|Keywords:||Economics, General; Computer Science|
|Full text PDF:||http://nrs.harvard.edu/urn-3:HUL.InstRepos:14226069|
In Chapter 1, I propose a growth theory-based framework for analyzing experimental research in the social sciences. I apply a number of variations of the two standard growth models – Solow-Swan model, and the Schumpeterial growth model – in the context of experimental research, and derive policy recommendations aimed at improving the technological state of the field. In Chapter 2, I lay out a functional specification of the Popper Framework – a suite of software tools designed to implement policy recommendations from Chapter 1. The specification provides a high-level description of four main functional components of the framework: Development Environment, Subject Pool Module, Popper Cloud, and Analysis Environment.

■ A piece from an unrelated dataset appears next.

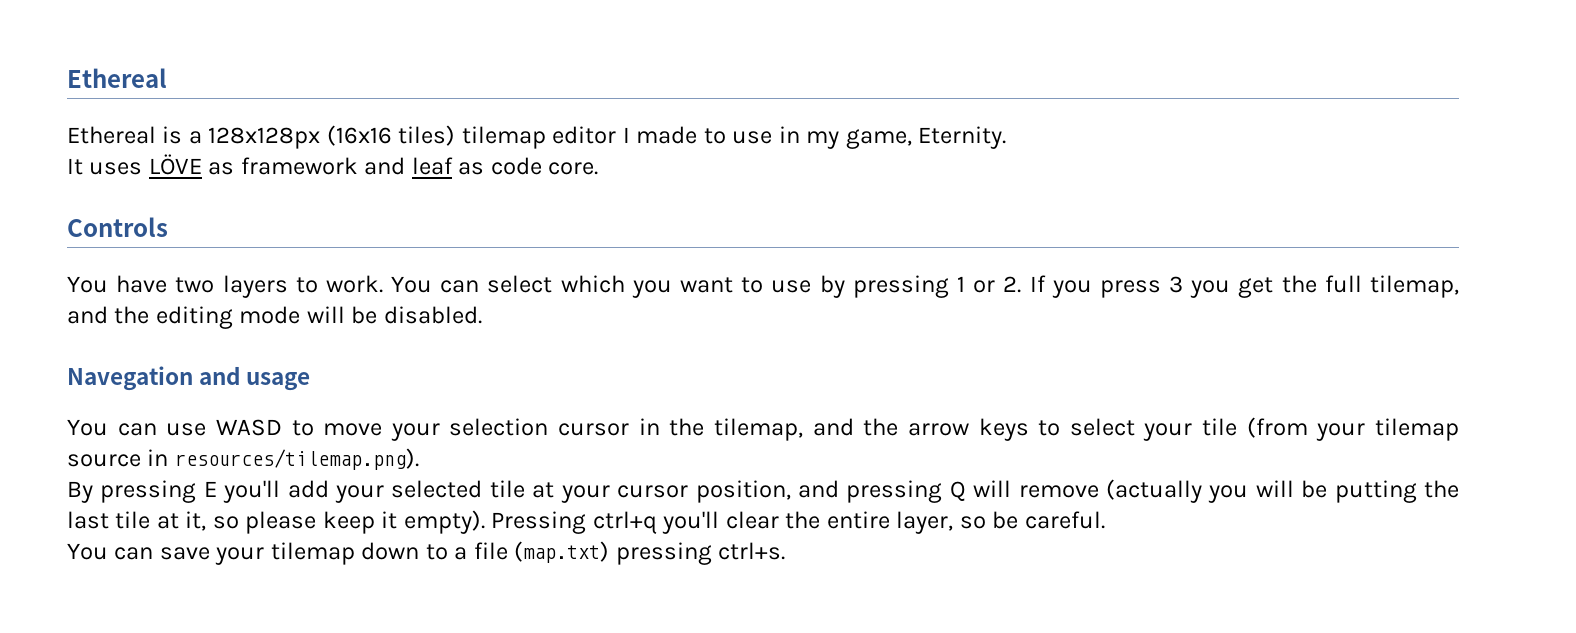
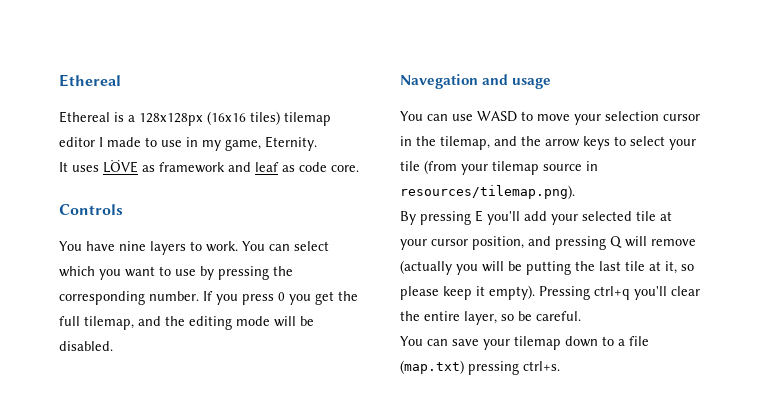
- You have two layers to work.
+ You have nine layers to work.
- You can select which you want to use by pressing 1 or 2. If you press 3 you get the full tilemap, and the editing mode will be disabled.
+ You can select which you want to use by pressing the corresponding number. If you press 0 you get the full tilemap, and the editing mode will be disabled.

The system enables multiple competing implementations for each for the functional components, which makes it extensible and robust to incremental changes of the technological landscape. In Chapter 3, we employ unique administrative data from Moscow to obtain a direct estimate of hidden incomes. Our approach is based on comparing employer-reported earnings to market values of cars owned by the corresponding individuals and their households. We detect few hidden earnings in most foreign-owned firms and larger firms, especially state-owned enterprises in heavily regulated industries. The same empirical strategy indicates that up to 80 percent of earnings of car owners in the private sector are hidden, especially in smaller companies and industries such as trade and services, where cash flows are easier to manipulate. We also find considerable hidden earnings in government services.